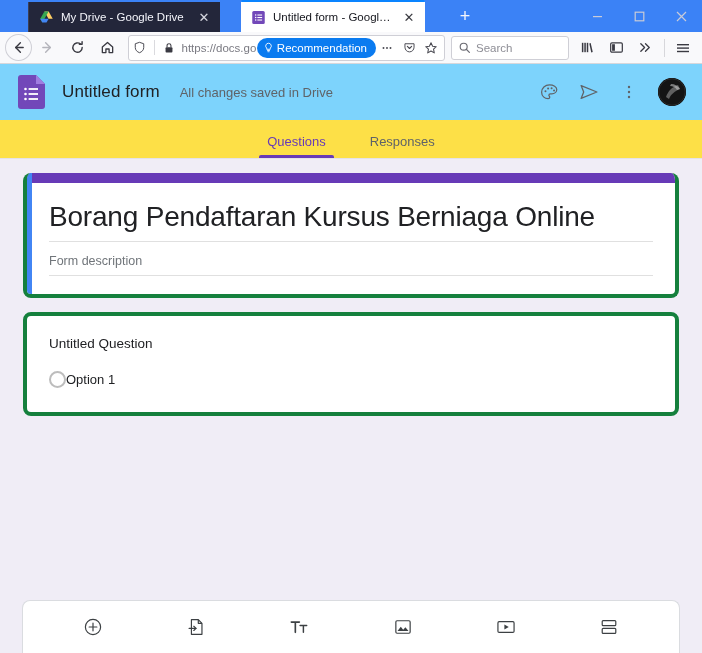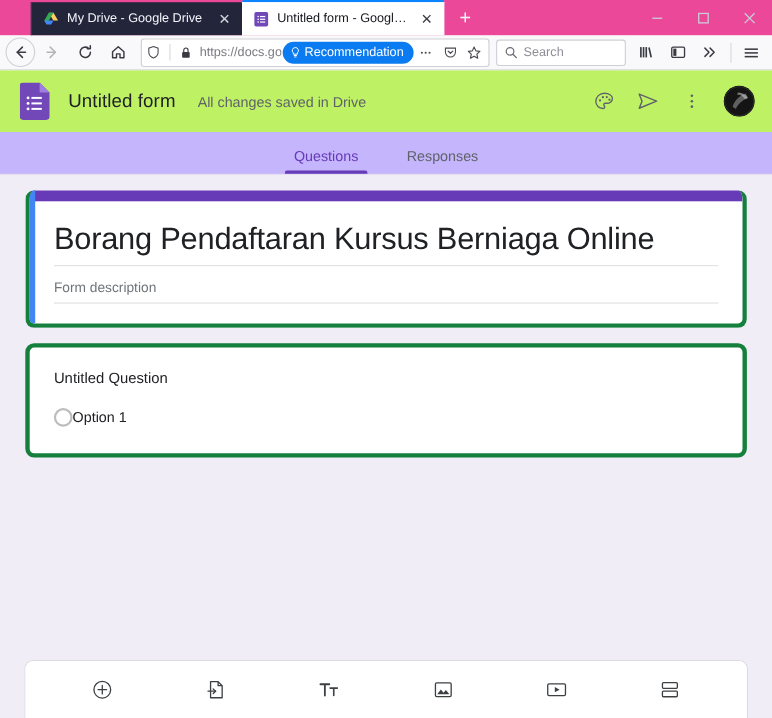--- a/index.html
+++ b/index.html
@@ -21,11 +21,12 @@
   
   .tabbar {
     height: 32px;
-    background: #ec4899;
+    background: #3b82f6;
     display: flex;
     align-items: flex-end;
     flex: 0 0 auto;
     position: relative;
+    gap: 21px;
   }
   .tab {
     height: 30px;

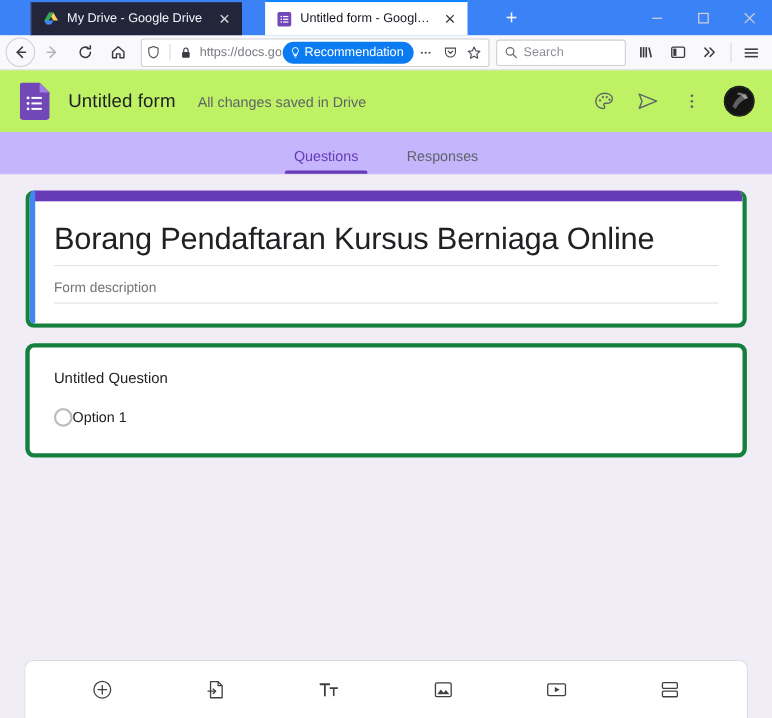--- a/index.html
+++ b/index.html
@@ -185,7 +185,7 @@
 
   
   .forms-header {
-    background: #bef264;
+    background: #7dd3fc;
     height: 56px;
     display: flex; align-items: center;
     padding: 0 16px 0 18px;

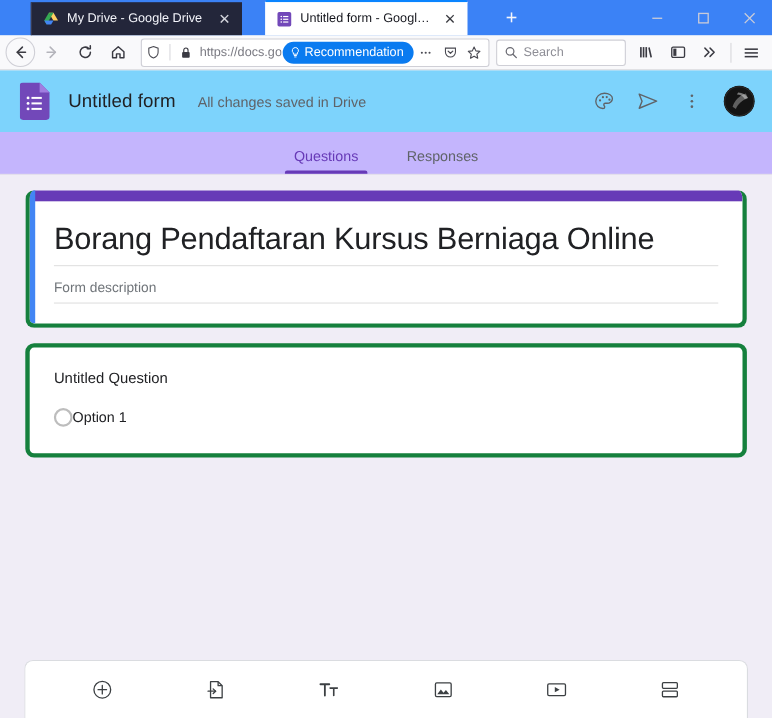--- a/index.html
+++ b/index.html
@@ -229,7 +229,7 @@
 
   
   .form-tabs {
-    background: #c4b5fd;
+    background: #fde047;
     height: 38px;
     display: flex; align-items: flex-end;
     justify-content: center;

..............................

__Work item__. The copy you give must repeat each record character for character, but it must not include the pictures.

__Result of the exercise__.
--- a/index.html
+++ b/index.html
@@ -21,11 +21,12 @@
   
   .tabbar {
     height: 32px;
-    background: #ec4899;
+    background: #3b82f6;
     display: flex;
     align-items: flex-end;
     flex: 0 0 auto;
     position: relative;
+    gap: 21px;
   }
   .tab {
     height: 30px;

--- a/index.html
+++ b/index.html
@@ -185,7 +185,7 @@
 
   
   .forms-header {
-    background: #bef264;
+    background: #7dd3fc;
     height: 56px;
     display: flex; align-items: center;
     padding: 0 16px 0 18px;

--- a/index.html
+++ b/index.html
@@ -229,7 +229,7 @@
 
   
   .form-tabs {
-    background: #c4b5fd;
+    background: #fde047;
     height: 38px;
     display: flex; align-items: flex-end;
     justify-content: center;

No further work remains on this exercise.